DATASET:
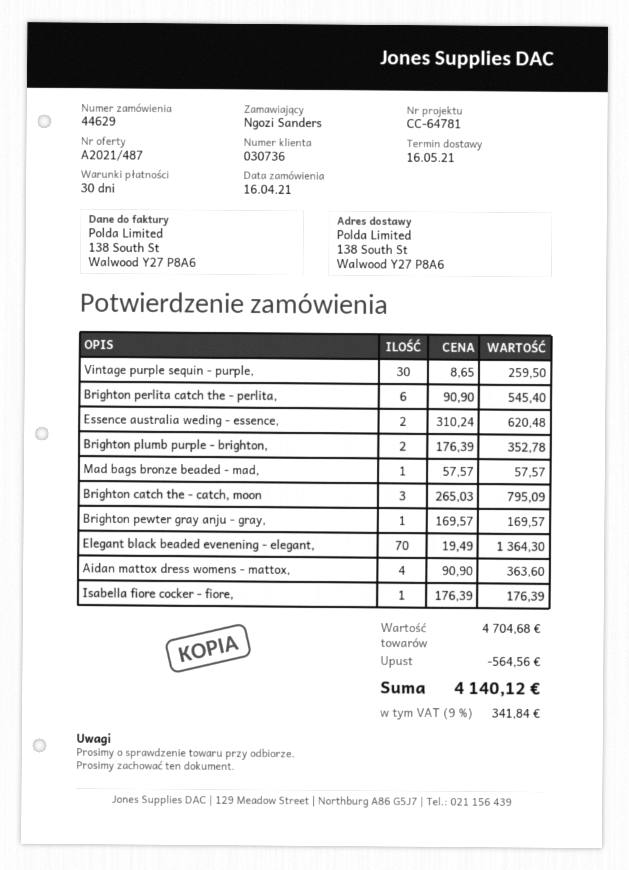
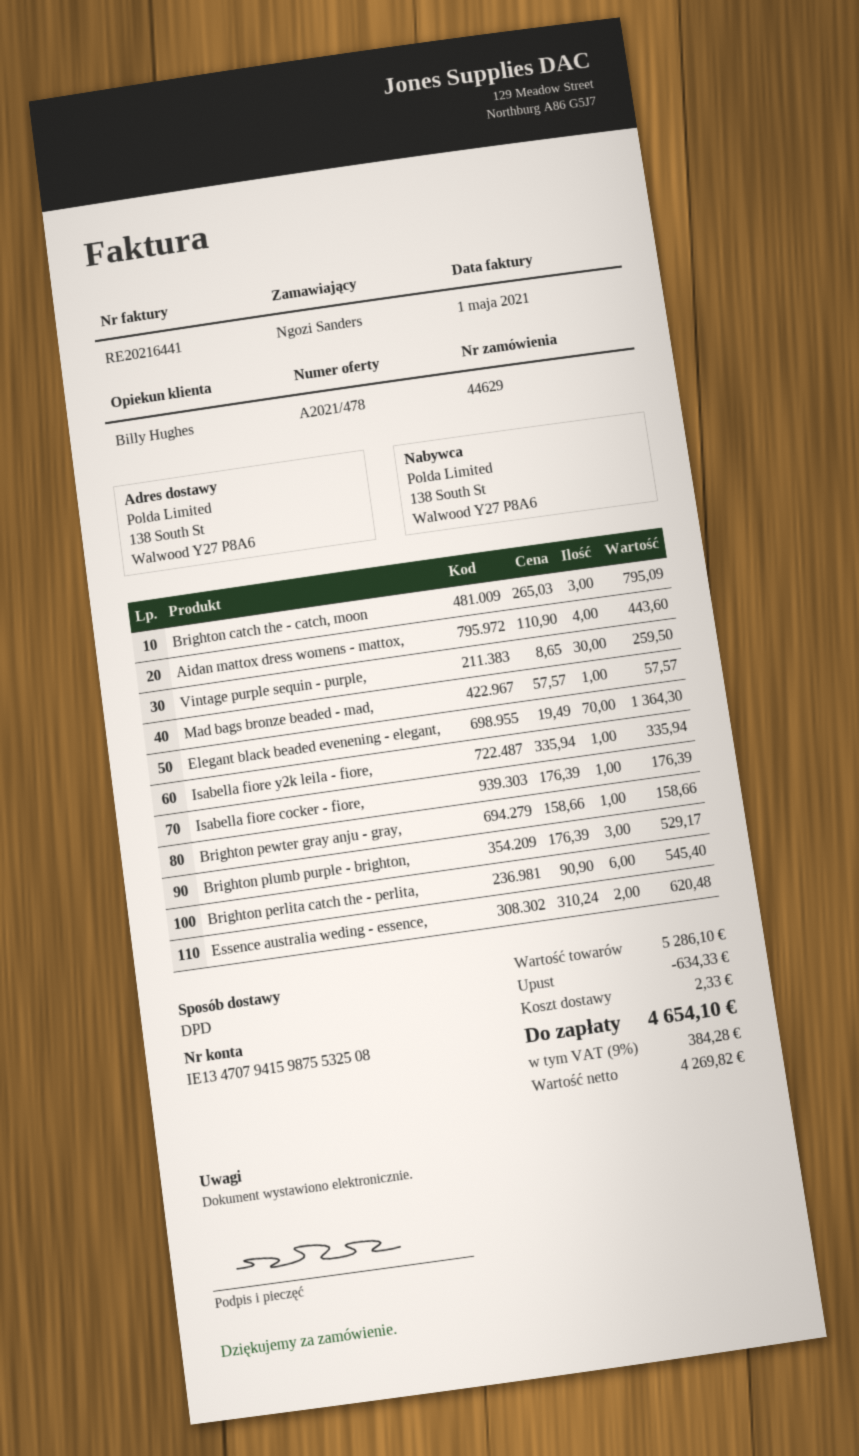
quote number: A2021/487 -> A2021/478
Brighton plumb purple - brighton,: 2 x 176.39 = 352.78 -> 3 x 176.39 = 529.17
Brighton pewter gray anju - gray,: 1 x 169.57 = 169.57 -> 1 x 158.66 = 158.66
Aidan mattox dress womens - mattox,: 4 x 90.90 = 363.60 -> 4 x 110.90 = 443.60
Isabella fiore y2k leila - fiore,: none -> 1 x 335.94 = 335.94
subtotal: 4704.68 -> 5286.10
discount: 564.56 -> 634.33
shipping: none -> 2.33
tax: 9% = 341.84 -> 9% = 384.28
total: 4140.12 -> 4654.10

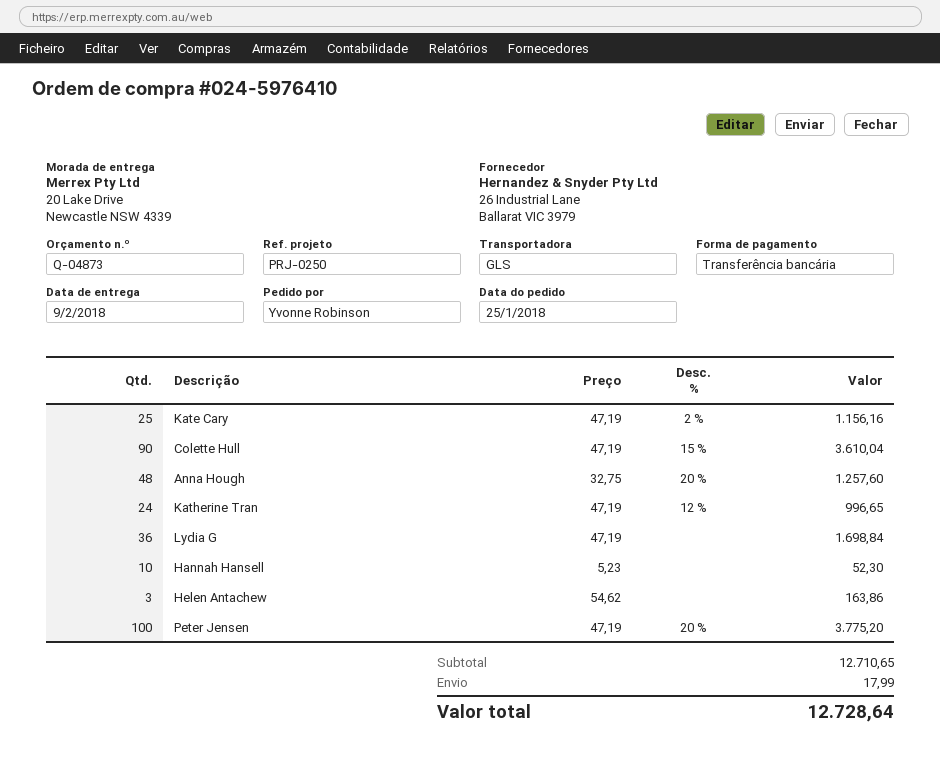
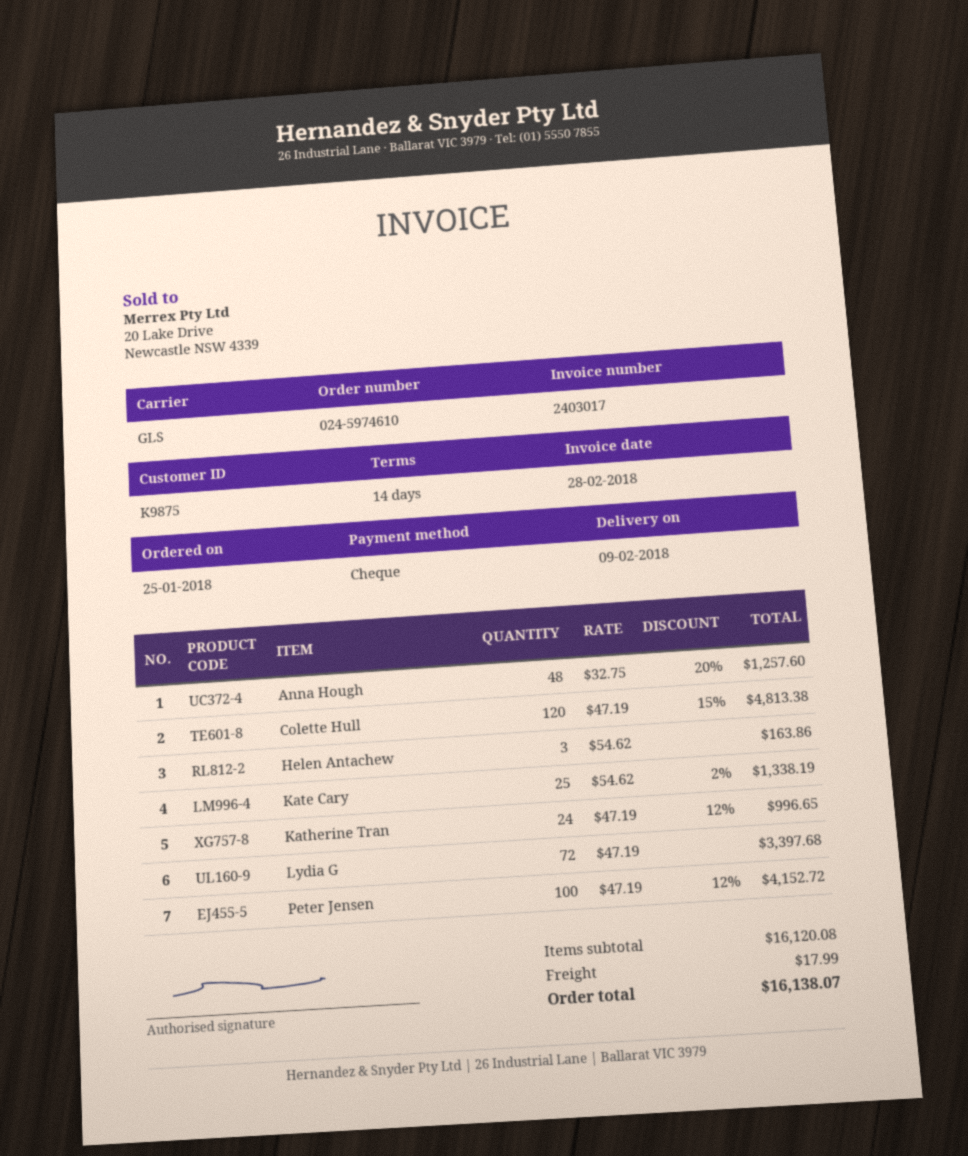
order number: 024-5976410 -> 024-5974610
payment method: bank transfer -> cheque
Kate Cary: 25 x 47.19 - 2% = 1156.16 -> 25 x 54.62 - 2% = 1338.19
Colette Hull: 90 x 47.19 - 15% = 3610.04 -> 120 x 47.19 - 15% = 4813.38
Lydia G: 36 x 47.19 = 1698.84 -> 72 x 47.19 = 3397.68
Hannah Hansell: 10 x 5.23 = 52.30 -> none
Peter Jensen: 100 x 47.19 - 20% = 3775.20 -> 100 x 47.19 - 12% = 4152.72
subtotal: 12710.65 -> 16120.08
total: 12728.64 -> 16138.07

WORK TO COMPLETE: Write out the records word for word. Pictures stay out.

FINAL ANSWER:
quote number: A2021/487 -> A2021/478
Brighton plumb purple - brighton,: 2 x 176.39 = 352.78 -> 3 x 176.39 = 529.17
Brighton pewter gray anju - gray,: 1 x 169.57 = 169.57 -> 1 x 158.66 = 158.66
Aidan mattox dress womens - mattox,: 4 x 90.90 = 363.60 -> 4 x 110.90 = 443.60
Isabella fiore y2k leila - fiore,: none -> 1 x 335.94 = 335.94
subtotal: 4704.68 -> 5286.10
discount: 564.56 -> 634.33
shipping: none -> 2.33
tax: 9% = 341.84 -> 9% = 384.28
total: 4140.12 -> 4654.10

order number: 024-5976410 -> 024-5974610
payment method: bank transfer -> cheque
Kate Cary: 25 x 47.19 - 2% = 1156.16 -> 25 x 54.62 - 2% = 1338.19
Colette Hull: 90 x 47.19 - 15% = 3610.04 -> 120 x 47.19 - 15% = 4813.38
Lydia G: 36 x 47.19 = 1698.84 -> 72 x 47.19 = 3397.68
Hannah Hansell: 10 x 5.23 = 52.30 -> none
Peter Jensen: 100 x 47.19 - 20% = 3775.20 -> 100 x 47.19 - 12% = 4152.72
subtotal: 12710.65 -> 16120.08
total: 12728.64 -> 16138.07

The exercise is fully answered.